P.S.: I really liked her previous book, Red, White & Royal Blue.

The Left Hand of Darkness
by Ursula K. Le Guin

“What Earthsea and the Hainish Cycle have in common is maximal impact with minimal page count.”

From the ebook introduction

After reading the first three chapters, I put this away, as I wasn‘t having fun with it. When this was published in 1969, it might have been a groundbreaking work. Now, after having read my share of gender-bending novels, this felt dated to me. The writing is dry, the style is not engaging me. Little plot progression, no exploration of the characters, to whom I felt absolutely no emotional connection.

It‘s probably also not quite what I was expecting.
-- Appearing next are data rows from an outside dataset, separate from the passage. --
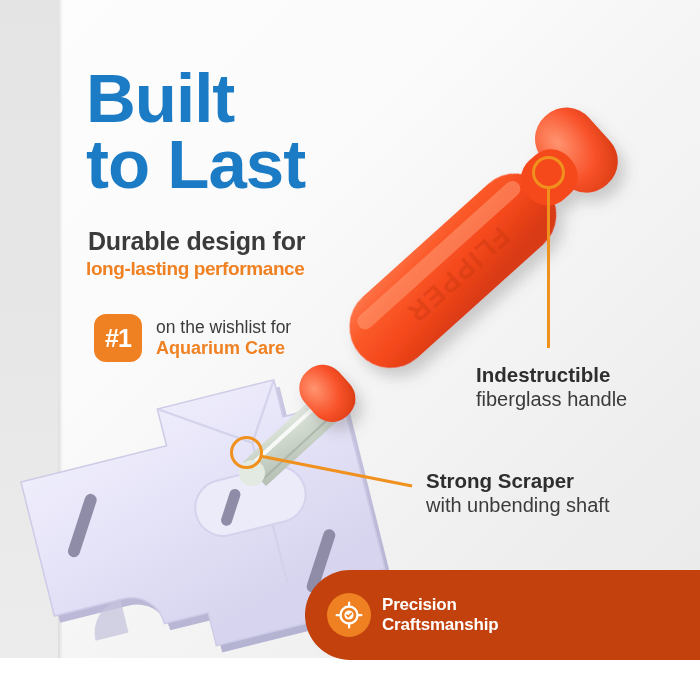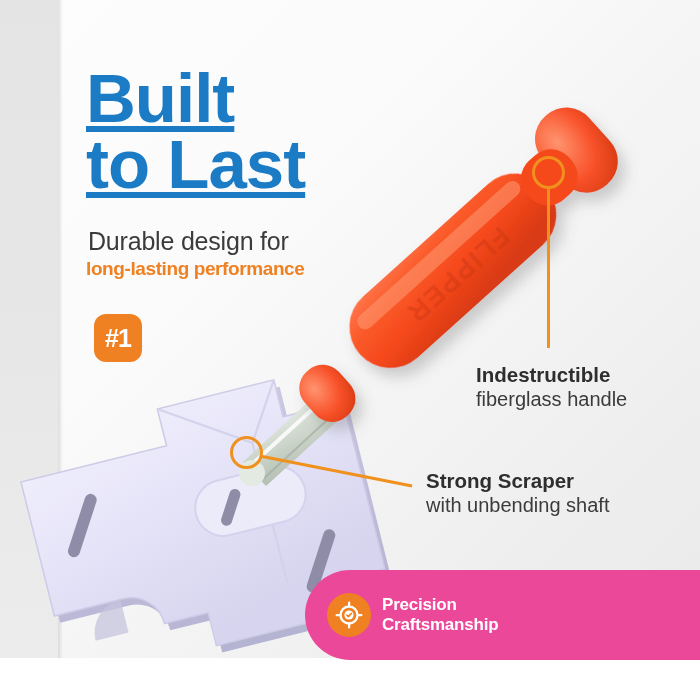--- a/index.html
+++ b/index.html
@@ -51,28 +51,27 @@
   
   .headline {
     position: absolute;
     left: 86px; top: 66px;
     color: #1b7bc4;
     font-size: 69px;
     font-weight: bold;
     line-height: 0.96;
     letter-spacing: -1px;
     white-space: pre-line;
-    text-decoration: underline;
   }
   .subhead1 {
     position: absolute;
     left: 88px; top: 227px;
     color: #3b3b3b;
     font-size: 25px;
-    font-weight: normal;
+    font-weight: bold;
     letter-spacing: -0.2px;
   }
   .subhead2 {
     position: absolute;
     left: 86px; top: 258px;
     color: #ef8122;
     font-size: 19px;
     font-weight: bold;
     letter-spacing: -0.4px;
   }
@@ -123,21 +122,21 @@
   .callout-strong { color: #2e2e2e; font-size: 20.5px; font-weight: bold; }
   .callout-sub { color: #3b3b3b; font-size: 20px; font-weight: normal; }
   .callout-handle { left: 476px; top: 362px; }
   .callout-shaft  { left: 426px; top: 468px; }
 
   
   .banner {
     position: absolute;
     left: 305px; top: 570px;
     width: 395px; height: 90px;
-    background: #ec4899;
+    background: #c2410c;
     border-radius: 45px 0 0 45px;
     display: flex;
     align-items: center;
     gap: 36px;
     padding-left: 22px;
     box-sizing: border-box;
   }
   .banner-item { display: flex; align-items: center; gap: 11px; }
   .banner-icon {
     width: 44px; height: 44px;
@@ -270,20 +269,24 @@
     <line x1="260" y1="456" x2="412" y2="486" stroke="#f0911e" stroke-width="3.2"></line>
   </svg>
 
   <div class="headline">Built
 to  Last</div>
   <div class="subhead1">Durable design for</div>
   <div class="subhead2">long-lasting performance</div>
 
   <div class="badge-row">
     <div class="badge-square">#1</div>
+    <div class="badge-lines">
+      <div class="badge-l1">on the wishlist for</div>
+      <div class="badge-l2">Aquarium Care</div>
+    </div>
   </div>
 
   <div class="callout-ring ring-handle"></div>
   <div class="leader leader-handle"></div>
   <div class="callout-ring ring-shaft"></div>
 
   <div class="callout-text callout-handle">
     <div class="callout-strong">Indestructible</div>
     <div class="callout-sub">fiberglass handle</div>
   </div>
I read the blurb and thought „genderless society, lots of commentary and exploration about their personal interactions and divergence compared to our society“, but none of that happened in the first 60 pages.

The topic of loyalty and betrayal could have introduced more tension, but was told just as blandly. By the time I reached the supposedly more interesting part of their travel North, I had lost my will to continue. I am not interested to keep on going in the hopes of more.

One thing that irritated me deeply: The characters are all genderless, with brief exceptions of their „kemmer“, aka fertile periods / their Time / heat. Yet they are all being referred to as „he“. Which wouldn’t necessarily be an issue—Leckie does the same thing in reverse in her Imperial Radch novels and I had no issue with it. Maybe that makes me a hypocrite, I am not sure. I plan to re-read Ancilliary Justice this year, so I will pay more attention to that. However, when descriptions were made of someone appearing or behaving feminine in some way (irritating in itself), it was always with a negative slant. Maybe the point was to show how strange the situation was for the narrator, but it just made me dislike the book deeply. Why do female authors do that?

Another strange point was the narrator not seeming to be interested in what was going on in the society he was supposed to get to know. Odd. 

Maybe I should have expected something slow and not obvious, considering that this was first published in 1969. This reminded me of Foreigner, which was also a book of only middling success for me. I guess in the future I should just stay away from the SF Classics.

DNF around 20%. No impact in too many pages. I might revisit this review or the book again at some point.